How Often You Can Donate
FDA rules allow plasma donation up to twice within a seven-day period, with at least 48 hours between sessions. That’s a much faster schedule than whole blood donation, because plasma replenishes more quickly. Your body typically replaces the donated plasma within 24 to 48 hours, though the proteins in it take a bit longer to fully restore.
To keep your body in good shape for regular donations, the Department of Health and Human Services recommends drinking at least 32 ounces of water two to three hours before your appointment. In the days leading up to donation, focus on protein-rich and iron-rich foods, and limit alcohol and caffeine. These steps help maintain the hematocrit and protein levels that get checked at every visit. If those numbers dip too low at any screening, you’ll be temporarily deferred until they recover.
What Happens at Your First Visit
Your first appointment takes longer than future ones, often 2 to 3 hours. You’ll complete the health questionnaire, undergo the physical screening, and have blood drawn for lab testing. The center will verify your identity and enter you into their system. If everything checks out, you’ll donate plasma that same day.

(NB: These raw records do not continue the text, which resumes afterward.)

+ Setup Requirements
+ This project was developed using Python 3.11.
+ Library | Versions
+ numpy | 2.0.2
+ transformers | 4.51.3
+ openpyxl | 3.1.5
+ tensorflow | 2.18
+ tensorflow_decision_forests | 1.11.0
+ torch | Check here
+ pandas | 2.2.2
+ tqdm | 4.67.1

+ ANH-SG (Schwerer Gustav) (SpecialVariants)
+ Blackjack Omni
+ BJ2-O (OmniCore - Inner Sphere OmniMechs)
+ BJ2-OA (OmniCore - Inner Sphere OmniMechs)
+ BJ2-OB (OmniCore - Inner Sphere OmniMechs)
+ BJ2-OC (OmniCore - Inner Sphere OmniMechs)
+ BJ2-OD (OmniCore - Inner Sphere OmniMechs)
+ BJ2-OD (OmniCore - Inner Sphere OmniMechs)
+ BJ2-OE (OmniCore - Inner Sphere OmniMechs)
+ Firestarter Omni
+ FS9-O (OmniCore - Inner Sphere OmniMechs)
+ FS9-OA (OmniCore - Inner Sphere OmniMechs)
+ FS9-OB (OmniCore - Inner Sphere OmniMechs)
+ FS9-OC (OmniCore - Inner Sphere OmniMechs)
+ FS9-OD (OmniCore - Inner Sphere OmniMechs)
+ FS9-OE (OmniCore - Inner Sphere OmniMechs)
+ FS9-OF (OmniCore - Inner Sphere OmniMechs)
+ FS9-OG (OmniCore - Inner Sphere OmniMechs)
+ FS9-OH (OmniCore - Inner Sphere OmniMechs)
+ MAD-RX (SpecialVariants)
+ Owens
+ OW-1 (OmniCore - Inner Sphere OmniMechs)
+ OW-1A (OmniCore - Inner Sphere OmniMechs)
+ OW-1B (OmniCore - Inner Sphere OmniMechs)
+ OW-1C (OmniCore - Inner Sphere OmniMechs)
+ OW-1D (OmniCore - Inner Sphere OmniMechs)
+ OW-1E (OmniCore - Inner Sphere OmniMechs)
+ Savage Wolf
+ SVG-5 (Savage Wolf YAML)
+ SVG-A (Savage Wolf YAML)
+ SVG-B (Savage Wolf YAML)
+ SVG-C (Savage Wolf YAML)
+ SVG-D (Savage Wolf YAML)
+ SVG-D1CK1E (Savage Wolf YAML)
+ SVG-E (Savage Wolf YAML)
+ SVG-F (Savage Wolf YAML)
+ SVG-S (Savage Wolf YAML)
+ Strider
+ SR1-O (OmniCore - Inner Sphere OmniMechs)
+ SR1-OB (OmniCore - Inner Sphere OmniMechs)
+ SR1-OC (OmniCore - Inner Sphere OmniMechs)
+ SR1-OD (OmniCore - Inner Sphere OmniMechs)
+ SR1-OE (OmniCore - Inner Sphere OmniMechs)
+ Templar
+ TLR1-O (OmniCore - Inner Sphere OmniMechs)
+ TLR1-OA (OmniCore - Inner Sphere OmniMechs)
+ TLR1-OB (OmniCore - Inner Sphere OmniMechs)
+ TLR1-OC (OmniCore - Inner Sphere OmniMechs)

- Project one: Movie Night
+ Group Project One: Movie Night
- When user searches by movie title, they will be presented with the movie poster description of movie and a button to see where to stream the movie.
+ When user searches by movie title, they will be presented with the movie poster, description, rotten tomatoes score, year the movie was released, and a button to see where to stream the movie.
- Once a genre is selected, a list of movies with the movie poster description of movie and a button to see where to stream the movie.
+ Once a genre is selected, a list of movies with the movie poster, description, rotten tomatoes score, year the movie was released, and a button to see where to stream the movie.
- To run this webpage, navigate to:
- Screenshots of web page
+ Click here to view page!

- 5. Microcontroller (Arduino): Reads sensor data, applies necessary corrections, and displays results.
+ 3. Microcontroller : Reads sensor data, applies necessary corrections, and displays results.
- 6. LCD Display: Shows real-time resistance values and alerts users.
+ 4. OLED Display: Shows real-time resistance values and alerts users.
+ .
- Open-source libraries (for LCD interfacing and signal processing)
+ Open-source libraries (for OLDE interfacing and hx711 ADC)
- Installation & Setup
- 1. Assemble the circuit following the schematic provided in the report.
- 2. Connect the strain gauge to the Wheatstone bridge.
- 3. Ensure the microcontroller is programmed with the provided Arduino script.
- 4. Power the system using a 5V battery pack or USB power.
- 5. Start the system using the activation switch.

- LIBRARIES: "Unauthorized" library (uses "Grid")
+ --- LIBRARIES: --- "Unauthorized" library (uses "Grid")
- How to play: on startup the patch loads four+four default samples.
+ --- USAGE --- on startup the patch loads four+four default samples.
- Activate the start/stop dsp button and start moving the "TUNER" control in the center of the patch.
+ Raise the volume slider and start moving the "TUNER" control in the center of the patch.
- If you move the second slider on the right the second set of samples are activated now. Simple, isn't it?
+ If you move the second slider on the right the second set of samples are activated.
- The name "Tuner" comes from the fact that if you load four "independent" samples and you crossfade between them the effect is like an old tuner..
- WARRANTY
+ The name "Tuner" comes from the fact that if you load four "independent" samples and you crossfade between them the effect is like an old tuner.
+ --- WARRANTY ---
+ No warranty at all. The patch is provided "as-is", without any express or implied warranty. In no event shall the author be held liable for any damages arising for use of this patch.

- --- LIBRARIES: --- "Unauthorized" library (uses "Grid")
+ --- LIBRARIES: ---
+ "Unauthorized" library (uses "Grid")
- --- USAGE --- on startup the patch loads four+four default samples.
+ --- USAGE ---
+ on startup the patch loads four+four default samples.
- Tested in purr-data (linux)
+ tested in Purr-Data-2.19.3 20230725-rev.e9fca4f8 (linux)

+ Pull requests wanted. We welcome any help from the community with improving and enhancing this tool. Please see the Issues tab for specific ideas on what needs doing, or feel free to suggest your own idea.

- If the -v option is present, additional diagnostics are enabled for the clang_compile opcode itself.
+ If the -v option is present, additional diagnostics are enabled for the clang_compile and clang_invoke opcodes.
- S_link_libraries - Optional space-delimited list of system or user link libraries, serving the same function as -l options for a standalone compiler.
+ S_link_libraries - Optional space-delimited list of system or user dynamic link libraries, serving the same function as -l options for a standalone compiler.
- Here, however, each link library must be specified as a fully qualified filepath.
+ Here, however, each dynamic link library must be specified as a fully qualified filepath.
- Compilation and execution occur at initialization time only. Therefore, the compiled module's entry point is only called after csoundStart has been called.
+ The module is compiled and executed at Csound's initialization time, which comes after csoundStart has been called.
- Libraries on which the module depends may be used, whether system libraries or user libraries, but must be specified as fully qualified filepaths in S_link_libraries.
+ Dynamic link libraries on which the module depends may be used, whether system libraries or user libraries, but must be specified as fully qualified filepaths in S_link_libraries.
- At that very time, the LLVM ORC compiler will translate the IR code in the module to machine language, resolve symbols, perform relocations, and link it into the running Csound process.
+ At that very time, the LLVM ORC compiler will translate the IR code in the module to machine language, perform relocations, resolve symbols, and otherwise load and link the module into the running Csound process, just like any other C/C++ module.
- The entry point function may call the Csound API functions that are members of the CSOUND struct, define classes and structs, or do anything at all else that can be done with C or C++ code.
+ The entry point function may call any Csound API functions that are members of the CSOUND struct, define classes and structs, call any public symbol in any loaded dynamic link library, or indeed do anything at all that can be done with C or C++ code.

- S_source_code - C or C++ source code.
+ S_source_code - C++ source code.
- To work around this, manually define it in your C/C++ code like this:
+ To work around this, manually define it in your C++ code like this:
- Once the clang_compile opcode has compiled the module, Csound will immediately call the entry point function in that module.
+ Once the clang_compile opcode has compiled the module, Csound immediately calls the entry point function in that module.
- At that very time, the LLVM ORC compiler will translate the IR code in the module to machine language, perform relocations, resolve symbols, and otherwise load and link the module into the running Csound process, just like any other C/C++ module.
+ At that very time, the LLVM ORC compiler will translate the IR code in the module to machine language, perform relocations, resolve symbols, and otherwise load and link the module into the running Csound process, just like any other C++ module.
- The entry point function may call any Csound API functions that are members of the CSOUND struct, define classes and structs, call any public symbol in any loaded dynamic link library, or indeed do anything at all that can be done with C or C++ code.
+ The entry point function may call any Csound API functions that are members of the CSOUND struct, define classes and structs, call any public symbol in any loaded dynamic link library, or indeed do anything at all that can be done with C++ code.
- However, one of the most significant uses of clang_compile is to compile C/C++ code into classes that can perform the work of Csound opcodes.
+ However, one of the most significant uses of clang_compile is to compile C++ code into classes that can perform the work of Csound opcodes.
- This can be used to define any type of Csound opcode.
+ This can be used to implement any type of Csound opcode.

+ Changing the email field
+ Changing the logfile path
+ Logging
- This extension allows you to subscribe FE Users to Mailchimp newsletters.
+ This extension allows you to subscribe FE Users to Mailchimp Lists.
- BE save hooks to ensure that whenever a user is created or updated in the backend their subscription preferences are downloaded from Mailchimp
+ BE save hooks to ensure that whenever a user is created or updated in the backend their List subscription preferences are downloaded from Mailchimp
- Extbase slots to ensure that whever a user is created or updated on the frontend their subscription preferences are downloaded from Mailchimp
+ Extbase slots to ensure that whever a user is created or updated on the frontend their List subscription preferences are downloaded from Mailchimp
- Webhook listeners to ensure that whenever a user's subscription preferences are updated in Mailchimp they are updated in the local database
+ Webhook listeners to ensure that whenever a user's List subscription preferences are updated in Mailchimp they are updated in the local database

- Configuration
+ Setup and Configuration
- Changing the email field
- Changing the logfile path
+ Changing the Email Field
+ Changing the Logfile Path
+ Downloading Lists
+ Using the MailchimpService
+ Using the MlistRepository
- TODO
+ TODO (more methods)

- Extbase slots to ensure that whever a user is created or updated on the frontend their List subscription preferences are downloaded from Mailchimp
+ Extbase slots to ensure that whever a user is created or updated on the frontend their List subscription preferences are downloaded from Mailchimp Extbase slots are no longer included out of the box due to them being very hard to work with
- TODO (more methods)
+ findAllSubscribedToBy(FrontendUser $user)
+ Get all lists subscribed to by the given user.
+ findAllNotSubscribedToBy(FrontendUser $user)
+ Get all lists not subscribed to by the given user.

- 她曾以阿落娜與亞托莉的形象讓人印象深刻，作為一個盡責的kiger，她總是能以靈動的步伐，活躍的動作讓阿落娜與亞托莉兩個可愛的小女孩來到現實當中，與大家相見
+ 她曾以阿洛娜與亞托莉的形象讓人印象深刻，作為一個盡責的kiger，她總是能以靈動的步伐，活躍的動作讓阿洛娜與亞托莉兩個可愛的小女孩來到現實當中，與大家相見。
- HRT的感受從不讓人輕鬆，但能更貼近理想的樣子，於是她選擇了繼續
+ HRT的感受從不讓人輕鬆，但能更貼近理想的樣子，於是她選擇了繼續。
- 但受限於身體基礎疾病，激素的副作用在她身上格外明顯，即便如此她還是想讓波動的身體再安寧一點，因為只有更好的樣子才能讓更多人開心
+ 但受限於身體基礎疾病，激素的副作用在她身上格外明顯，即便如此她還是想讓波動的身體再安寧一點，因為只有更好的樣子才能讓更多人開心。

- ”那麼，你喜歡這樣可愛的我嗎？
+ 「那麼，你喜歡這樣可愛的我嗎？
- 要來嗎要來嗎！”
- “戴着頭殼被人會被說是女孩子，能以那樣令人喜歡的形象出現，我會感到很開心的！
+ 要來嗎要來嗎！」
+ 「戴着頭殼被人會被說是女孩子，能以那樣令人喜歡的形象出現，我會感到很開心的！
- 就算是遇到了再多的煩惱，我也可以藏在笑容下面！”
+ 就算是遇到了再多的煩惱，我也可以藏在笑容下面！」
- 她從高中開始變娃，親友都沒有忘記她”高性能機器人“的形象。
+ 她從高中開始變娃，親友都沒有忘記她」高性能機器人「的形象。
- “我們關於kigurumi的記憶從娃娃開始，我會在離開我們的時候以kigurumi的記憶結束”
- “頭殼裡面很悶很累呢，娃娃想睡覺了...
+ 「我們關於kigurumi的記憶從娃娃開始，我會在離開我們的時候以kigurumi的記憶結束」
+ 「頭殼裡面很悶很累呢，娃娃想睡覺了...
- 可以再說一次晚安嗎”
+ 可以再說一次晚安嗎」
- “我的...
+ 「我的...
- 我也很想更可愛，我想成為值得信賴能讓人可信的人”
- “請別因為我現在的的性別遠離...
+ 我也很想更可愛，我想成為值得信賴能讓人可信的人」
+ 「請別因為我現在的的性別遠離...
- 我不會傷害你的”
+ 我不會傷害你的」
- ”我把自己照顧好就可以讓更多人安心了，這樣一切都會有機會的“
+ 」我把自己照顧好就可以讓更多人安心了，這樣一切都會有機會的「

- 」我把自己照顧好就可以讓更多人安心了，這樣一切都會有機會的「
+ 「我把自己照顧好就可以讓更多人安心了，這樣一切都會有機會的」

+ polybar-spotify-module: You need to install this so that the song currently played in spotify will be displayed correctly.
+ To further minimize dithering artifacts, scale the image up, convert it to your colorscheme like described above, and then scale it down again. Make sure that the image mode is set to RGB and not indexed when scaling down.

Subsequent visits are faster because you’ll only need to complete the abbreviated screening: a quick check of your vitals, hematocrit, and protein levels, plus an updated health questionnaire. The actual plasma collection takes about 45 minutes to an hour. A machine draws your blood, separates the plasma, and returns your red blood cells and other components back to you through the same needle.
If you’re turned away on a given day, it doesn’t necessarily mean you’re permanently ineligible. Low protein, mild dehydration, or a slightly elevated temperature can all cause a single-visit deferral that resolves on its own. The center will tell you exactly why you were deferred and when you can try again.